Show HN: Instantly visualize any codebase as an interactive diagram
222 points| ahmedkhaleel | 1 year ago |gitdiagram.com
Given any public GitHub repository it generates diagrams in Mermaid.js with Claude 3.5 Sonnet
I extract information from the file tree and README for details and interactivity (you can click components to be taken to relevant files and directories)
Also, you can replace "hub" with "diagram" in any repository URL to access its diagram
I created this because I wanted to contribute to open-source projects but quickly realized their codebases are too massive for me to dig through manually, so this helps me get started
I do still plan on adding other features like private repository access if that becomes a thing people want
This project was heavily inspired by https://gitingest.com/ so make sure to check that out as well!
Hopefully this tool can help you and feedback is always welcome!
corysama|1 year ago
https://gitdiagram.com/id-Software/Quake-III-Arena
https://imgur.com/a/gwoabtk
Clicking on any box takes you directly to either a file or a folder in the repo.

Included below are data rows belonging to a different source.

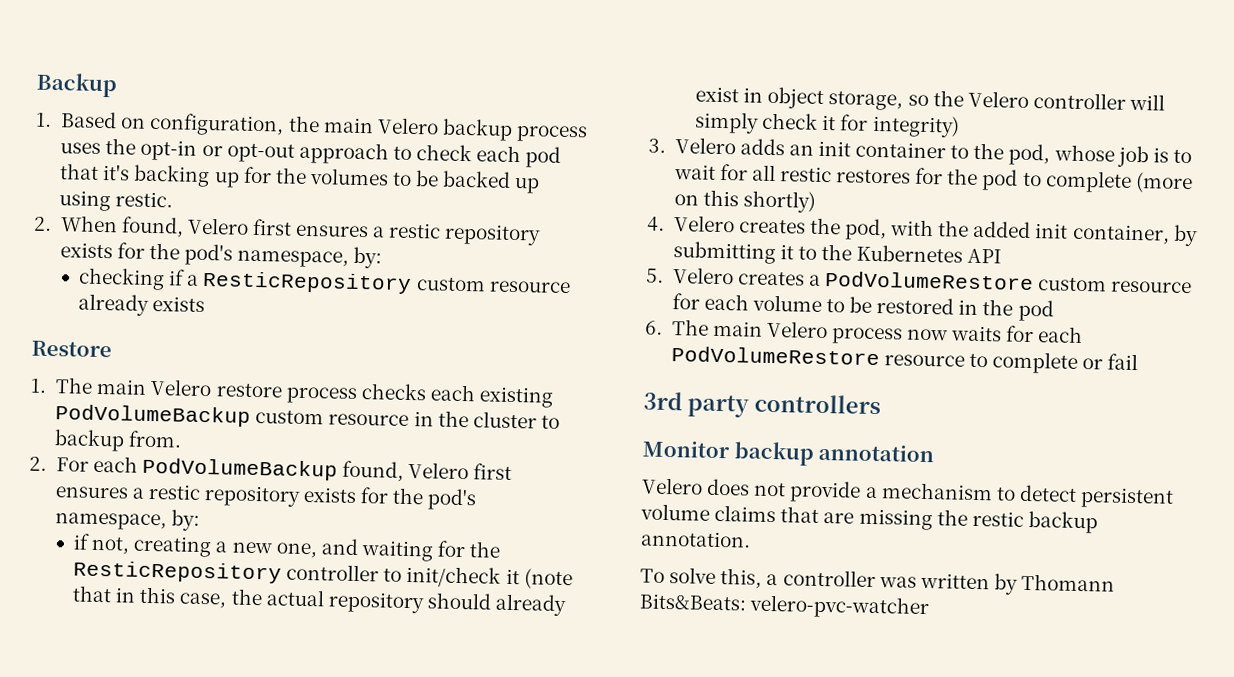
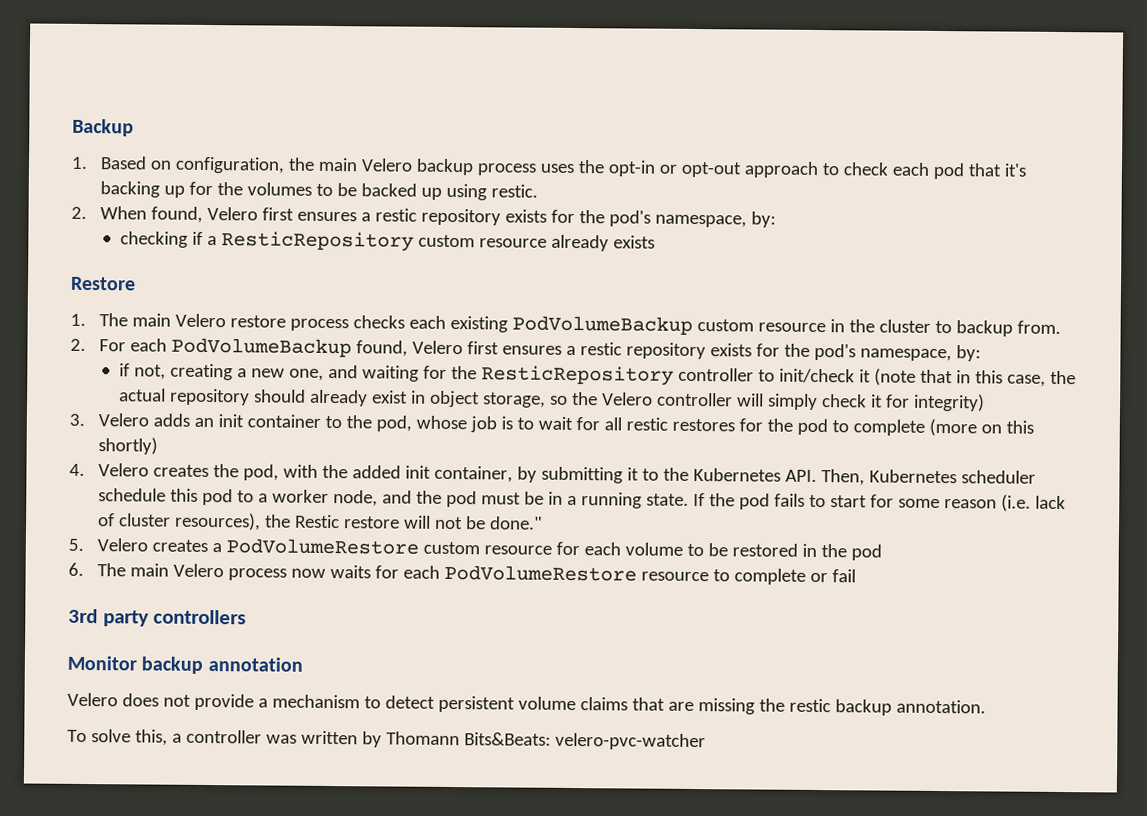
- 4. Velero creates the pod, with the added init container, by submitting it to the Kubernetes API
+ 4. Velero creates the pod, with the added init container, by submitting it to the Kubernetes API. Then, Kubernetes scheduler schedule this pod to a worker node, and the pod must be in a running state. If the pod fails to start for some reason (i.e. lack of cluster resources), the Restic restore will not be done."

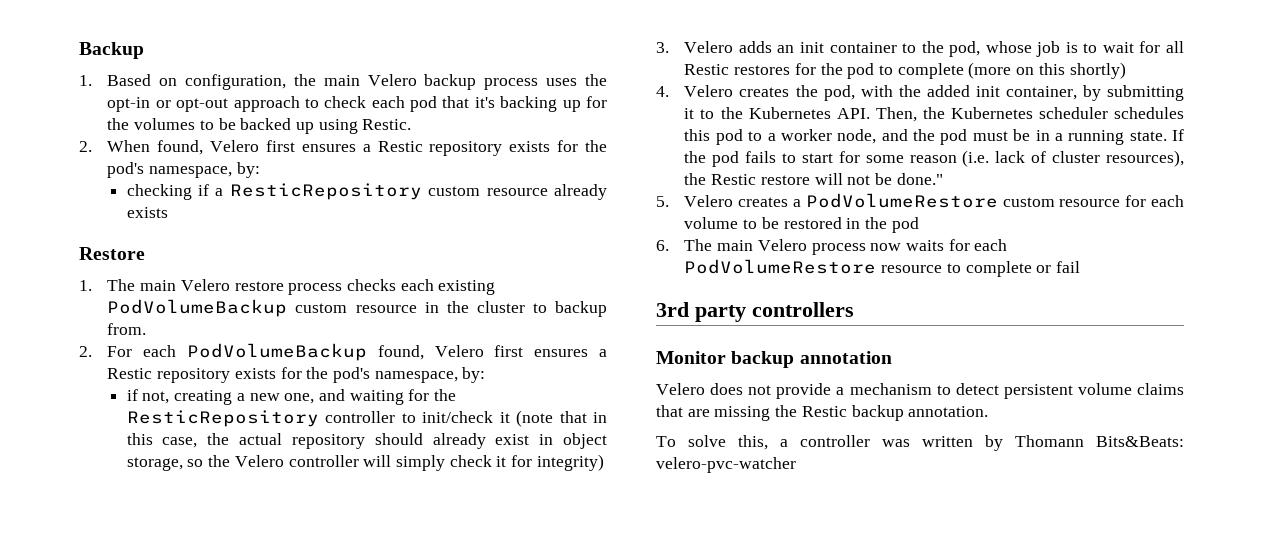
- 1. Based on configuration, the main Velero backup process uses the opt-in or opt-out approach to check each pod that it's backing up for the volumes to be backed up using restic.
+ 1. Based on configuration, the main Velero backup process uses the opt-in or opt-out approach to check each pod that it's backing up for the volumes to be backed up using Restic.
- 2. When found, Velero first ensures a restic repository exists for the pod's namespace, by:
+ 2. When found, Velero first ensures a Restic repository exists for the pod's namespace, by:
- 2. For each PodVolumeBackup found, Velero first ensures a restic repository exists for the pod's namespace, by:
+ 2. For each PodVolumeBackup found, Velero first ensures a Restic repository exists for the pod's namespace, by:
- 3. Velero adds an init container to the pod, whose job is to wait for all restic restores for the pod to complete (more on this shortly)
+ 3. Velero adds an init container to the pod, whose job is to wait for all Restic restores for the pod to complete (more on this shortly)
- 4. Velero creates the pod, with the added init container, by submitting it to the Kubernetes API. Then, Kubernetes scheduler schedule this pod to a worker node, and the pod must be in a running state.
+ 4. Velero creates the pod, with the added init container, by submitting it to the Kubernetes API. Then, the Kubernetes scheduler schedules this pod to a worker node, and the pod must be in a running state.
- Velero does not provide a mechanism to detect persistent volume claims that are missing the restic backup annotation.
+ Velero does not provide a mechanism to detect persistent volume claims that are missing the Restic backup annotation.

AFAICT, the boxes, wires, groups, labels are all inferred by the AI.
ahmedkhaleel|1 year ago
ComputerGuru|1 year ago
Also might want to coalesce https and http
Not sure if it queues jobs for processing so that when I refresh after a failure it is continuing where it left off or if it is starting over anew? “Progress bar” makes it hard to say.
Aside: I dislike the “modern progress bar” that’s just a scrolling marquee of pithy quips. One of the difficult problems I worked on for a SW project was adding sane progress to a multi-stage backup tool so that the completed percentage and ETA correctly represented a mix of millions of single kb files and random multi-gb files, backed up across multiple pipelines on multiple cores, asynchronously piping from one stage to the next with buffering. Needed to add a good progress metric without poisoning cpu core caches or hurting the efficiency of how work was being divided. This doesn’t seem as hard by comparison!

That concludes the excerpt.